Digital also opens the portal to the growing roster of so-called “telehealth” companies that connect patients and caregivers with doctors and other health care professionals over the Internet, Irving says. Cloud-based platforms can store patient information while 24-hour video access to a doctor or nurse practitioner can eliminate the need to go to an office or walk-in clinic. Online tools can help monitor everything from people's moods to whether they are taking their prescriptions correctly—and access to these networks will become an increasingly important tool in the quest for healthy aging, Irving says.
Just the beginning
As critical as these digital communication innovations are, they’re no substitute for human contact, Irving cautions. Going forward, there will be tremendous opportunities for innovations that help seniors get out more, such as self-driving cars that offer mobility to seniors who can no longer drive themselves.

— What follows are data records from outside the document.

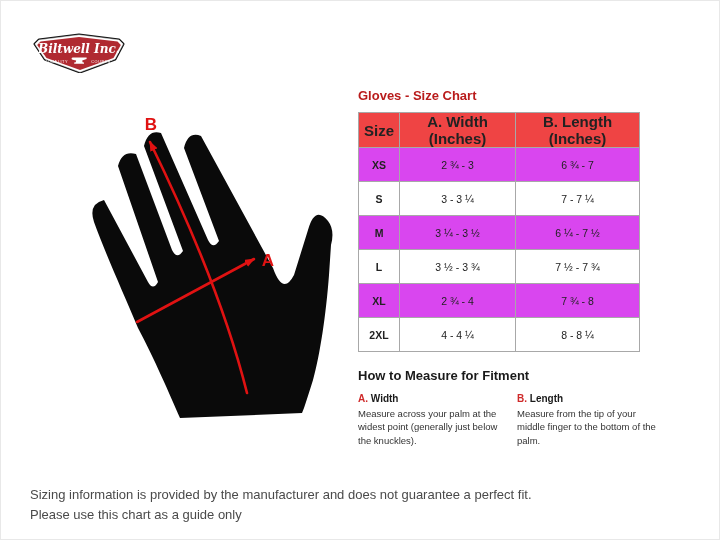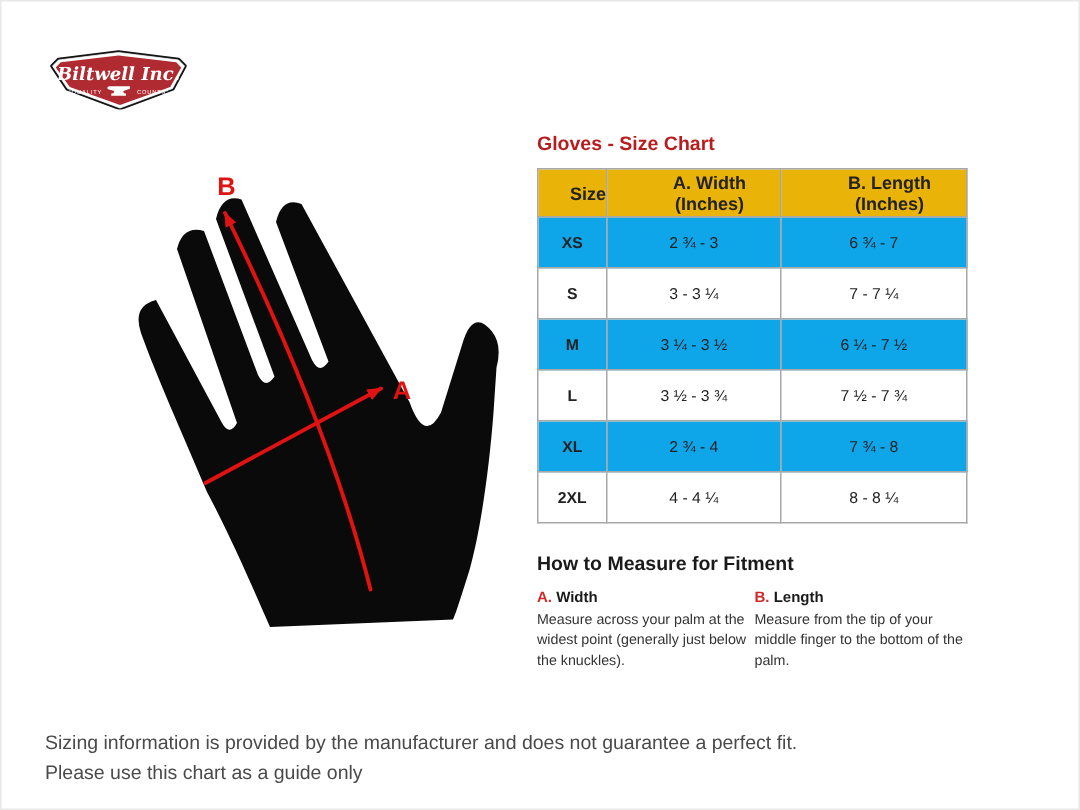"Size" table.size-chart th { background: #eab308 -> #ef4444; font-size: 12px -> 15px; padding-left: 21px -> none }
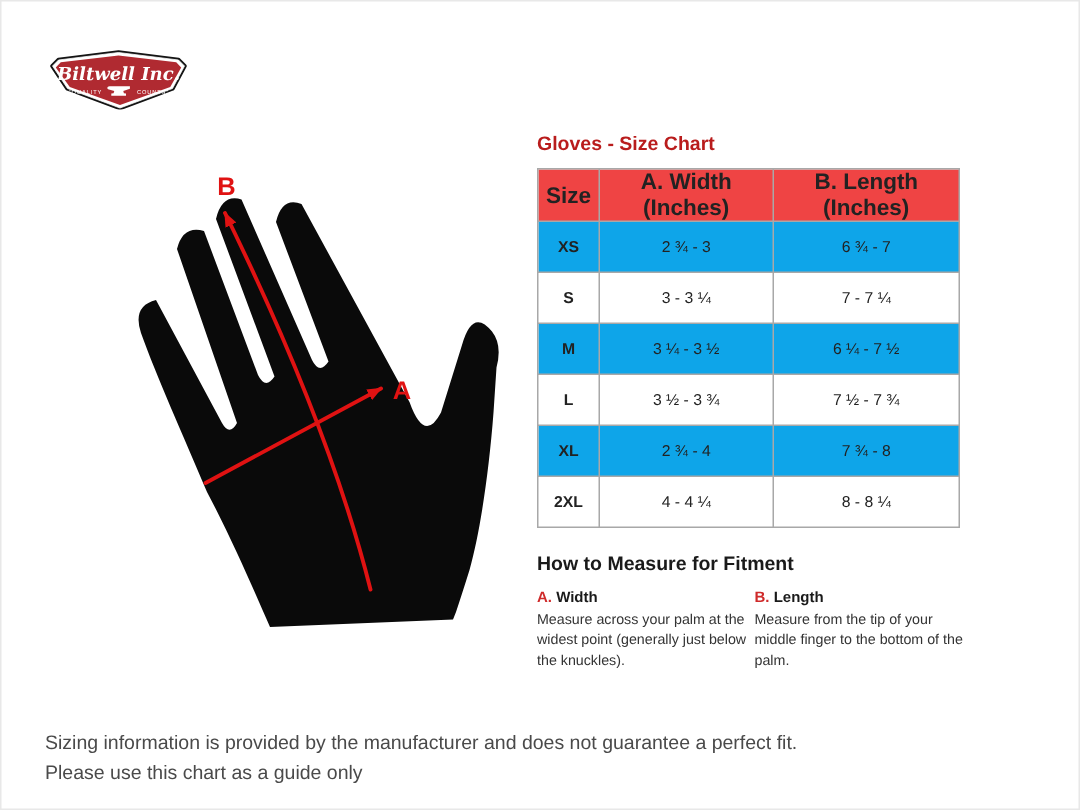"XS" table.size-chart tr.alt td { background: #0ea5e9 -> #d946ef }
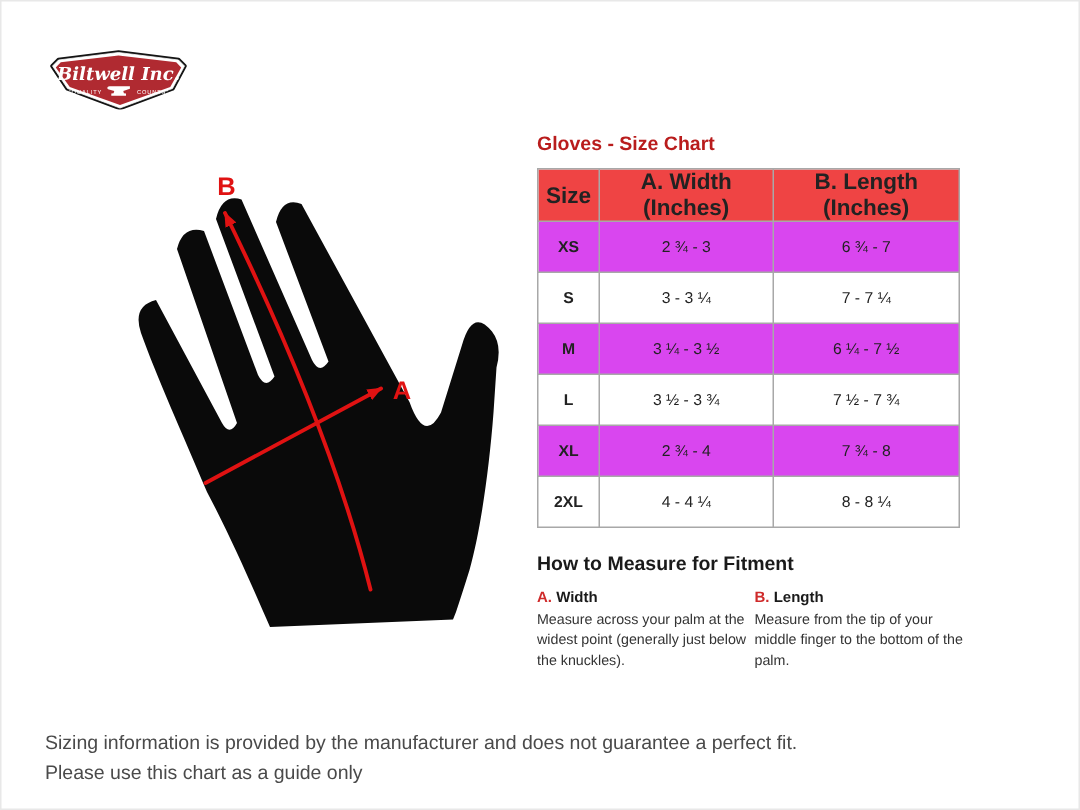"A. Width" .measure-cols { column-gap: 0 -> 14px }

These innovations are just the tip of the iceberg, Irving says. In a few decades, there will likely be more people over the age of 60 than there are children and teenagers. “We are in the very early stages of what we know is a long-term change in the way people live that is driven by technology,” he says. “If demography is destiny, we have an extraordinary opportunity to generate economic growth by creating new businesses to serve the unique needs of older adults.